Au siège d'Ennahdha à Tunis, elle enchaîne les interviews. Affable, disponible, fatiguée. Souad Abdelrahim assume à la perfection son rôle d'élue «non voilée» du parti islamiste tunisien, mais se défend d'être une «vitrine» ou un faire-valoir.

Tête de liste d'Ennahdha dans la deuxième circonscription de Tunis, cette pharmacienne et femme d'affaires de 47 ans a été élue haut la main lors des élections du 23 octobre et sa liste a raflé 3 sièges. Elle est l'une des 36 sur les 90 élus du parti islamiste dans l'assemblée constituante qui compte au total 49 femmes.

Chevelure auburn, visage souriant un peu las, tailleur-pantalon et manteau gris ajusté. Mme Abdelrahim «la candidate non voilée tête de liste d'Ennahdha», a été habilement mise en avant pendant la campagne comme incarnation de la modernité du parti islamiste.

Lors de la dernière réunion de campagne du parti à Ben Arous, dans la banlieue sud de Tunis, elle avait été ovationnée, volant même la vedette au chef Rached Ghannouchi.

«Est-ce que je suis une vitrine d'Ennahdha? Je ne pense pas, non», balaye Mme Abdelrahim.

«Premièrement, il n'y a pas que ma liste qui a gagné. Le parti islamiste est arrivé en tête dans presque toute la Tunisie», souligne-t-elle. Avant de mettre en avant son passé de militante au sein de l'UGTE, le syndicat des étudiants islamistes. «Je les connais depuis 1985. On a travaillé ensemble, ils me connaissent bien, c'est pour cela qu'ils m'ont proposé de prendre la tête de liste» à Tunis. «J'ai étudié leur programme. J'ai dit oui».
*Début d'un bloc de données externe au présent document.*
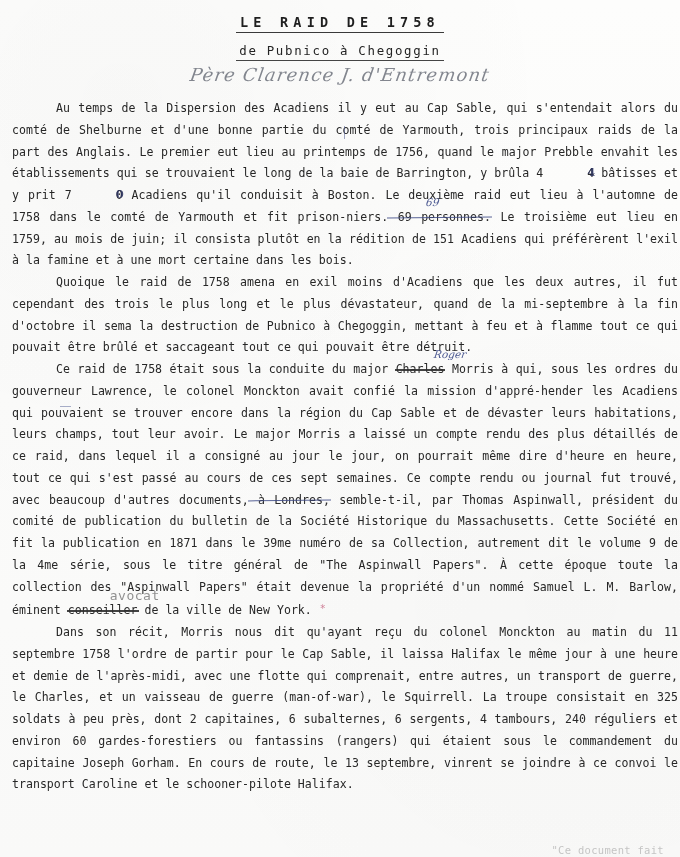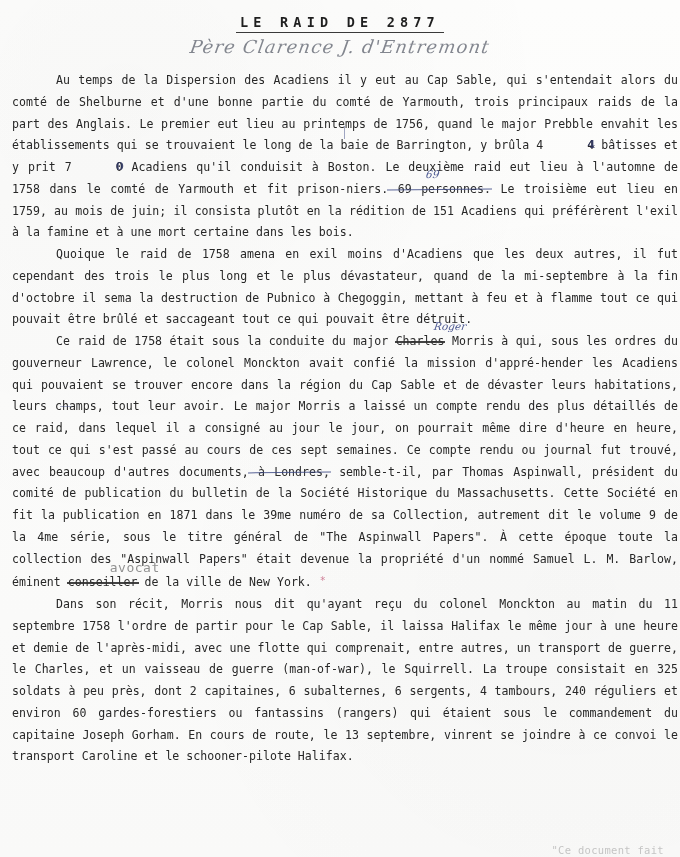"LE RAID DE 2877" div.doc-title { text: 2877 -> 1758 }
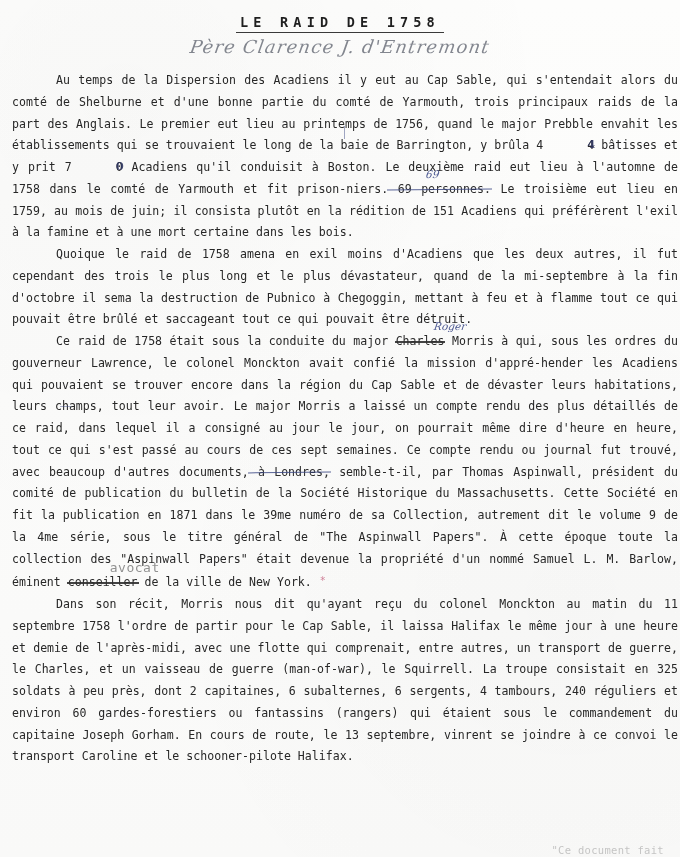"de Pubnico à Chegoggin" div.doc-subtitle-wrap { html: none -> <div> <div>de Pubnico à Chegoggin</div> </div> }
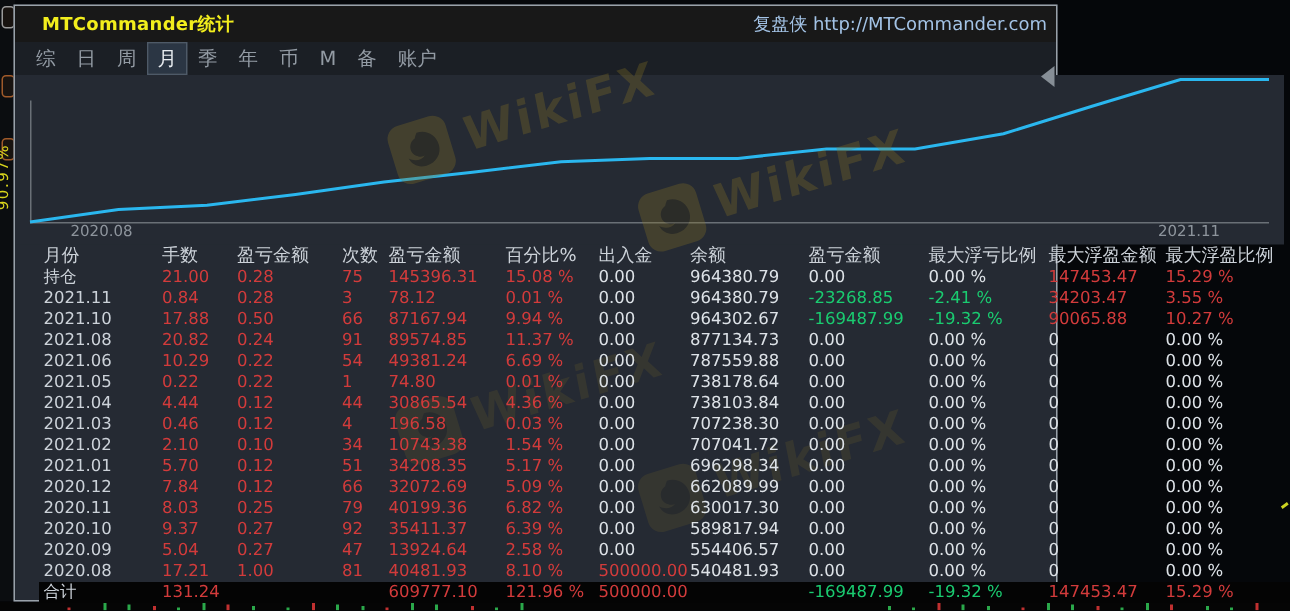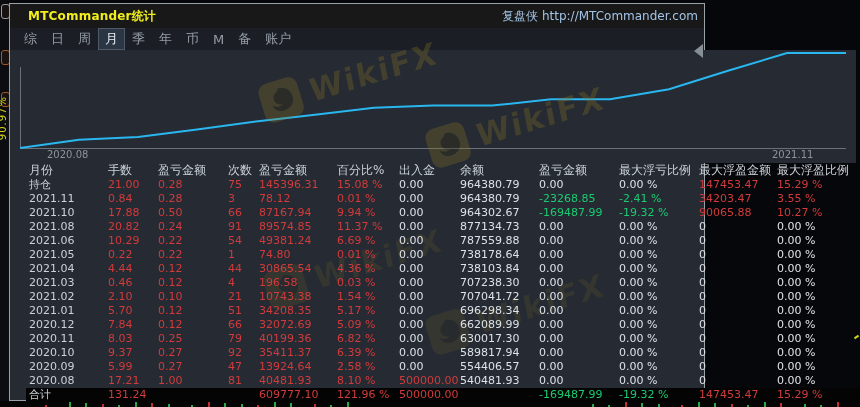"21" span.c-r { text: 21 -> 34 }
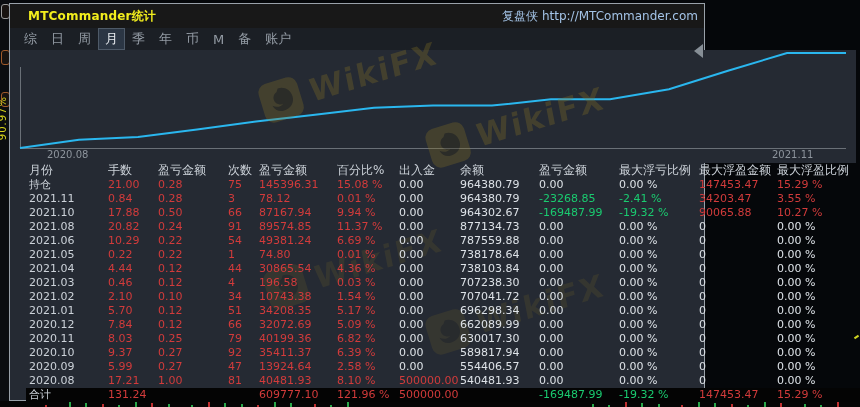"5.99" span.c-r { text: 5.99 -> 5.04 }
«Ce sont de bons militants, qui travaillent bien, qui sont structurés. Leur stratégie a porté ses fruits, et ils n'ont commis aucune faute politique», insiste-t-elle.

«Oui, ce parti suscite des craintes. Non, la polygamie ne sera pas instaurée, non, on ne va pas imposer le voile», dit-elle, avec plus de véhémence.

«Il y a une phobie d'Ennahdha dans ce pays. Mais les Tunisiens vont juger sur la pratique, et ils comprendront qu'on ne veut rien imposer. La Tunisie pratique un islam modéré, et Ennahdha est un parti politique civil et modéré, respectueux des libertés», poursuit-elle.

Sur la question du voile, elle est intarissable. «C'est une liberté individuelle. L'ancien régime avait fait disparaître les voilées du paysage. Moi, je me sens bien telle que je suis, mais peut-être qu'un jour je me voilerai. En tout cas, ce n'est pas Ennahdha qui me l'imposera», déclare-t-elle.

Ces derniers jours, la rumeur la donne comme candidate du parti à la présidence de l'Assemblée constituante, ce qui constituerait une première absolue dans un pays arabe. Prudente, elle esquive. «Les gens m'ont élue pour que je les représente dans l'Assemblée constituante. Le plus important, c'est que je fasse entendre leurs voix. Il y a des suggestions, des négociations en cours entre les partis, et je ne suis pas membre du bureau politique d'Ennahdha, je ne participe pas à ces négociations», souligne-t-elle.

La sonnerie de son portable se déclenche pour la troisième fois. Musique d'un crooner anglais. «C'est ma fille qui me l'a installée», s'excuse presque Mme Abdelrahim, mère de deux enfants de 15 et 17 ans.

Les enfants, justement. Au dernier meeting de Ben Arous, Mme Abdelrahim revendiquait pour son parti «le ministère de l'Éducation, pour bâtir les nouvelles générations de la Tunisie arabe et musulmane».

«Mais oui! Nous sommes une société arabo-musulmane et nous en sommes fiers. Et dans le même temps, nous devons éduquer nos enfants dès le plus jeune âge au concept de démocratie. Je veux que les prochaines générations ne soient plus obligées de sacraliser les photos d'un président», conclut-elle.